Bourbon is a full-flavoured, full-bodied whiskey with a touch of fruit in its bouquet. It tastes sweet from the corn – for the mash must be at least 51 corn by law – and develops flavours of vanilla, caramel, butterscotch and coconut from oak barrels, in which US law states that bourbon must remain for at least four years old before bottling.
That’s why bourbons can sometimes be quite a problem head-wise the following morning. Oak casks, especially new ones, impart to the liquor a range of extracts, some of which are known as congeners. These are in essence impurities and can wreak havoc with the brain cells. So if you’re a committed bourbon drinker, expose yourself to as narrow a range of these congeners as possible and stick with the one brand all night.
Generally speaking though, the higher the alcoholic strength of the bourbon for sale, the older, richer and fuller – for which you could read better – they are.
There’s a lot of hogwash said about the sour mash process, which is actually used for most bourbons. This particular term merely refers to the practice of starting the fermentation of the mash, being the extract of grain, with part of the previous batch. It is similar to the procedure for making sourdough bread and has no effect on the taste of the final product whatsoever. Distillers like it because it helps create consistency between the batches. You’d be pretty concerned, wouldn’t you if the lastest bottling of Turkey didn’t taste quite so Wild?
It stands to reason that the best bourbon should be of at least some interest to the committed Scotch drinker. Mellow, mature drinks like Johnny Drum, Maker’s Mark, George Dickel or Bonded Beam well deserve their ranking in the ‘de-luxe’ category. They’re distinctive and complex, sweetly flavoured and easy to drink.

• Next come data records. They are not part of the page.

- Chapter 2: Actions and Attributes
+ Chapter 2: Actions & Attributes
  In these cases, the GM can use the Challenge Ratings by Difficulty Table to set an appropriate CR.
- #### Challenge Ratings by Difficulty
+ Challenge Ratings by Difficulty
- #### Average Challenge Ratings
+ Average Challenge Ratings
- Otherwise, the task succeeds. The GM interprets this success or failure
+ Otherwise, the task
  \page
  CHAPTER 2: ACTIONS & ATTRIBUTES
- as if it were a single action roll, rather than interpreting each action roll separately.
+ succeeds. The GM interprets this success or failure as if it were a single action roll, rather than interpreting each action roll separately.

Of course there are the heavyweights, with whom some caution might be advised. Punters with an eye on the chemistry must surely realise that more value is to be gained with Wild Turkey, which being nearly 37 stronger than the standard JB, is generally only 50 cents a nip more costly. Paul Traynor at the Geebung Polo Club, one of Melbourne’s great pubs, says that people show some caution, however. ‘They know Wild Turkey can do some damage,’ he observes. Personally, I rate the Wild Turkey 8-Year Old, even above the 12-Year Old of the same brand.
Diehard bourbon bibbers show quite an unbelievable brand loyalty. Jim Beam is streets ahead as Australia’s biggest selling bourbon. At the Geebung, they sell nearly as much JB as they do the house scotch. Mostly with coke, sometimes neat and occasionally with soda.

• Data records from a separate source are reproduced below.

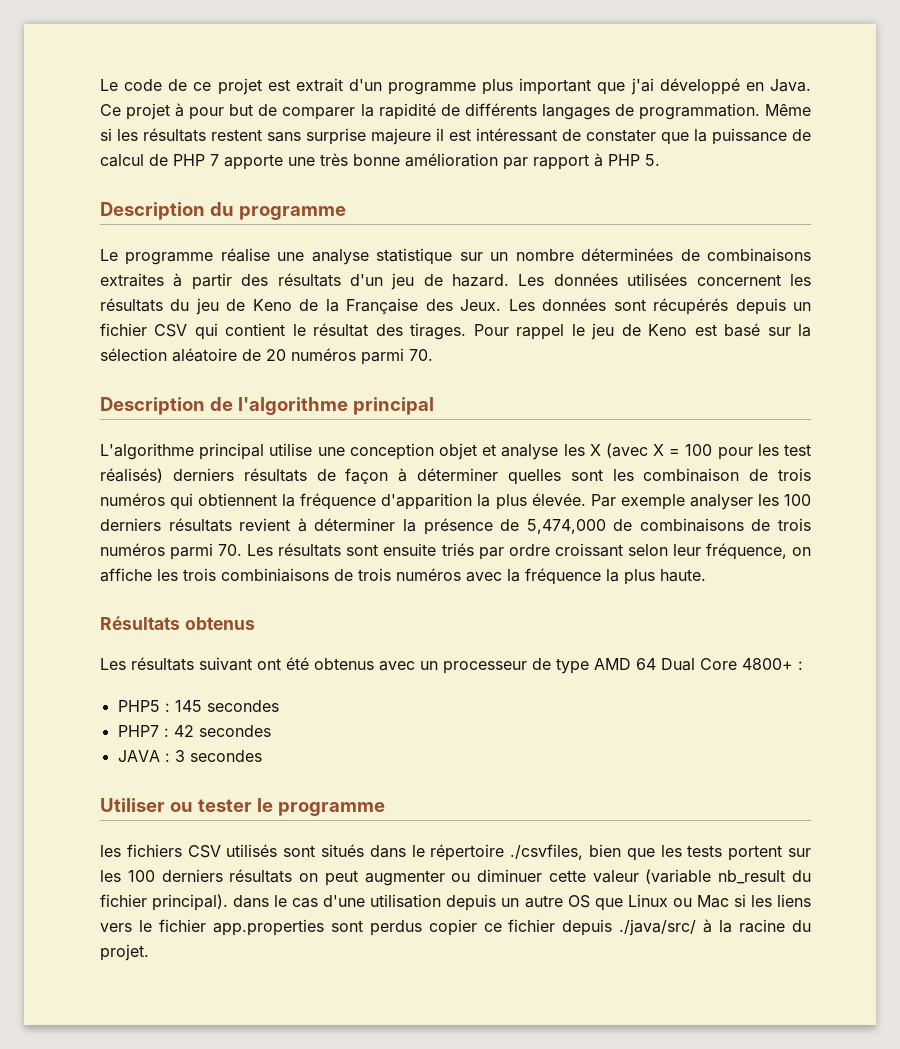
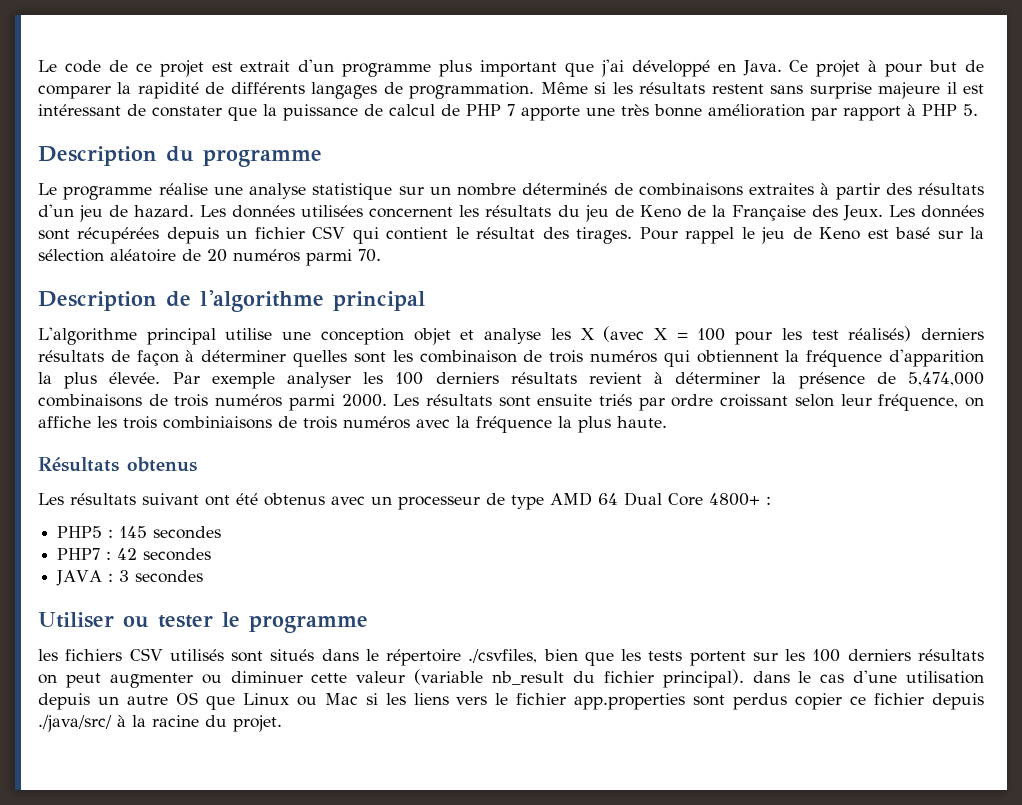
- Le programme réalise une analyse statistique sur un nombre déterminées de combinaisons extraites à partir des résultats d'un jeu de hazard.
+ Le programme réalise une analyse statistique sur un nombre déterminés de combinaisons extraites à partir des résultats d'un jeu de hazard.
- Les données sont récupérés depuis un fichier CSV qui contient le résultat des tirages.
+ Les données sont récupérées depuis un fichier CSV qui contient le résultat des tirages.
- Par exemple analyser les 100 derniers résultats revient à déterminer la présence de 5,474,000 de combinaisons de trois numéros parmi 70. Les résultats sont ensuite triés par ordre croissant selon leur fréquence, on affiche les trois combiniaisons de trois numéros avec la fréquence la plus haute.
+ Par exemple analyser les 100 derniers résultats revient à déterminer la présence de 5,474,000 combinaisons de trois numéros parmi 2000. Les résultats sont ensuite triés par ordre croissant selon leur fréquence, on affiche les trois combiniaisons de trois numéros avec la fréquence la plus haute.

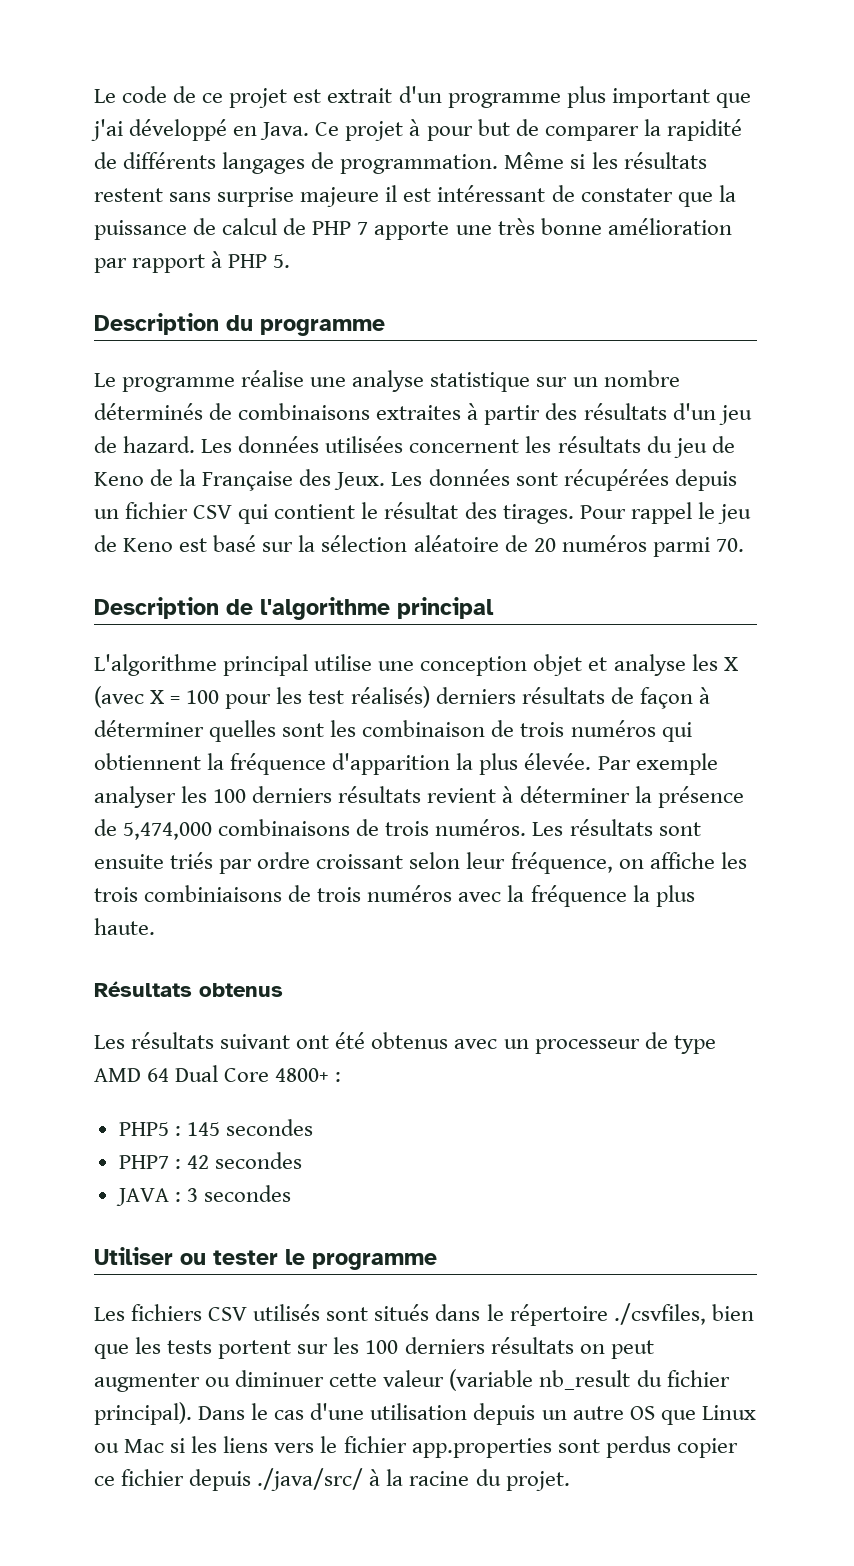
- Par exemple analyser les 100 derniers résultats revient à déterminer la présence de 5,474,000 combinaisons de trois numéros parmi 2000.
+ Par exemple analyser les 100 derniers résultats revient à déterminer la présence de 5,474,000 combinaisons de trois numéros.
- les fichiers CSV utilisés sont situés dans le répertoire ./csvfiles, bien que les tests portent sur les 100 derniers résultats on peut augmenter ou diminuer cette valeur (variable nb_result du fichier principal). dans le cas d'une utilisation depuis un autre OS que Linux ou Mac si les liens vers le fichier app.properties sont perdus copier ce fichier depuis ./java/src/ à la racine du projet.
+ Les fichiers CSV utilisés sont situés dans le répertoire ./csvfiles, bien que les tests portent sur les 100 derniers résultats on peut augmenter ou diminuer cette valeur (variable nb_result du fichier principal). Dans le cas d'une utilisation depuis un autre OS que Linux ou Mac si les liens vers le fichier app.properties sont perdus copier ce fichier depuis ./java/src/ à la racine du projet.

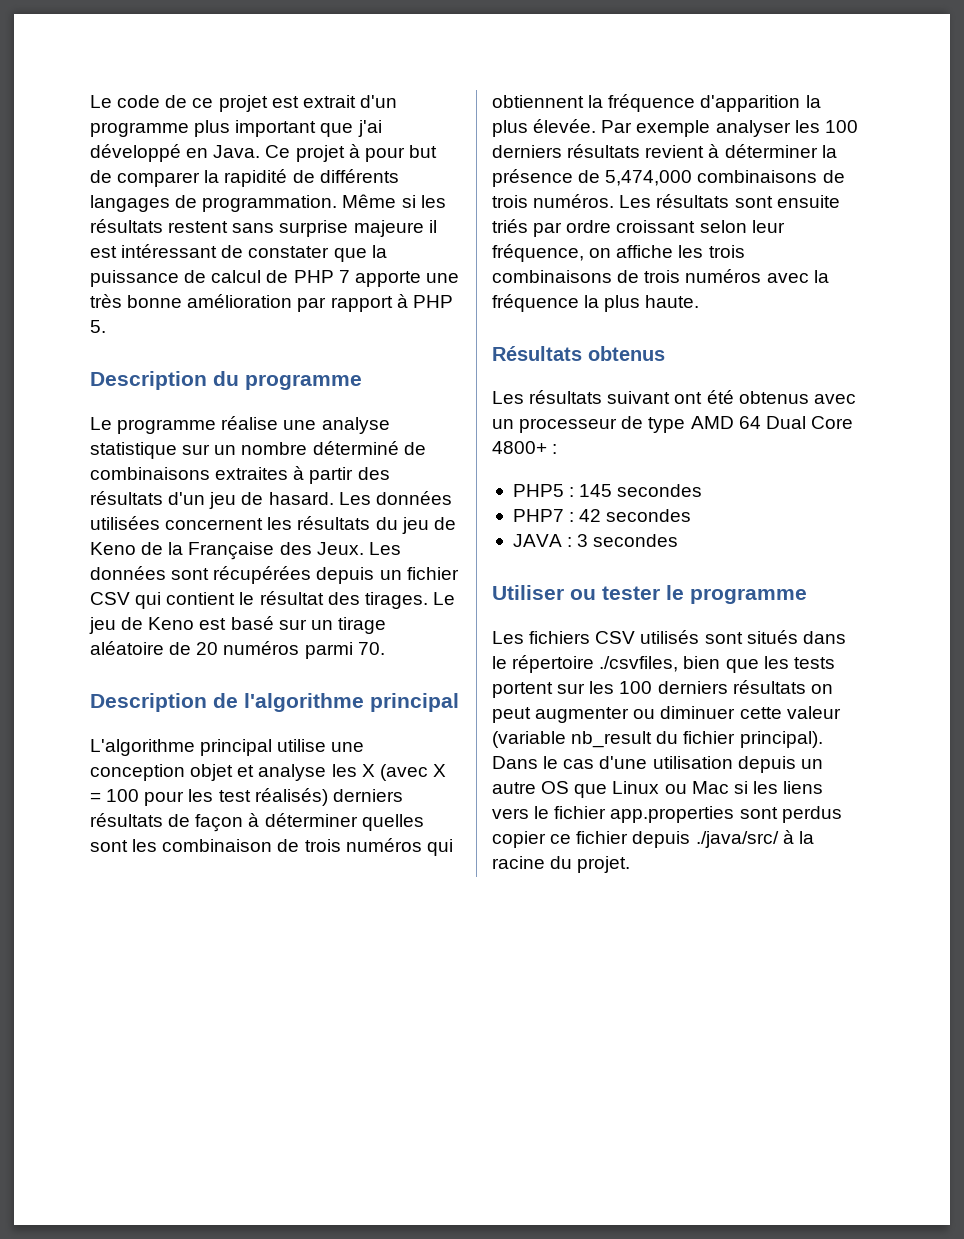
- Le programme réalise une analyse statistique sur un nombre déterminés de combinaisons extraites à partir des résultats d'un jeu de hazard.
+ Le programme réalise une analyse statistique sur un nombre déterminé de combinaisons extraites à partir des résultats d'un jeu de hasard.
- Pour rappel le jeu de Keno est basé sur la sélection aléatoire de 20 numéros parmi 70.
+ Le jeu de Keno est basé sur un tirage aléatoire de 20 numéros parmi 70.
- Les résultats sont ensuite triés par ordre croissant selon leur fréquence, on affiche les trois combiniaisons de trois numéros avec la fréquence la plus haute.
+ Les résultats sont ensuite triés par ordre croissant selon leur fréquence, on affiche les trois combinaisons de trois numéros avec la fréquence la plus haute.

Jack Daniels, an over-rated, acrid and medicinal Tennessee whisky allegedly favoured by showbiz personalities, runs a distant second in the American whiskey stakes at most pubs.
All this in spite of expensive nationwide campaigns to turn the Jim Beam drinkers away from their tipple and onto Rebel Yell or Sam Cougar. Marketers take note. It just doesn’t work. They might put up with it while it’s free and served on a tray by some busty western-style hostess sporting spurs, Stetson and little else, but the moment you’re not looking, they’re all back on the JB wagon. For the record, although JB 74 proof does taste rather young, it is quite fragrant, fruity, laid-back and spicy – whereas Rebel Yell does tend to be more pungent and aggressive, with obvious hot and dirty aromas.
Of some others around, the Sherman T. Cooper Kentucky Straight 74 proof is fragrant, clean and delicate; the Wild Turkey 101 Proof is rich, grainy and charry with hints of moccha and vanilla; and Early Times 74 proof is a fine mature and aromatic bourbon, with a light char and very clean spirit.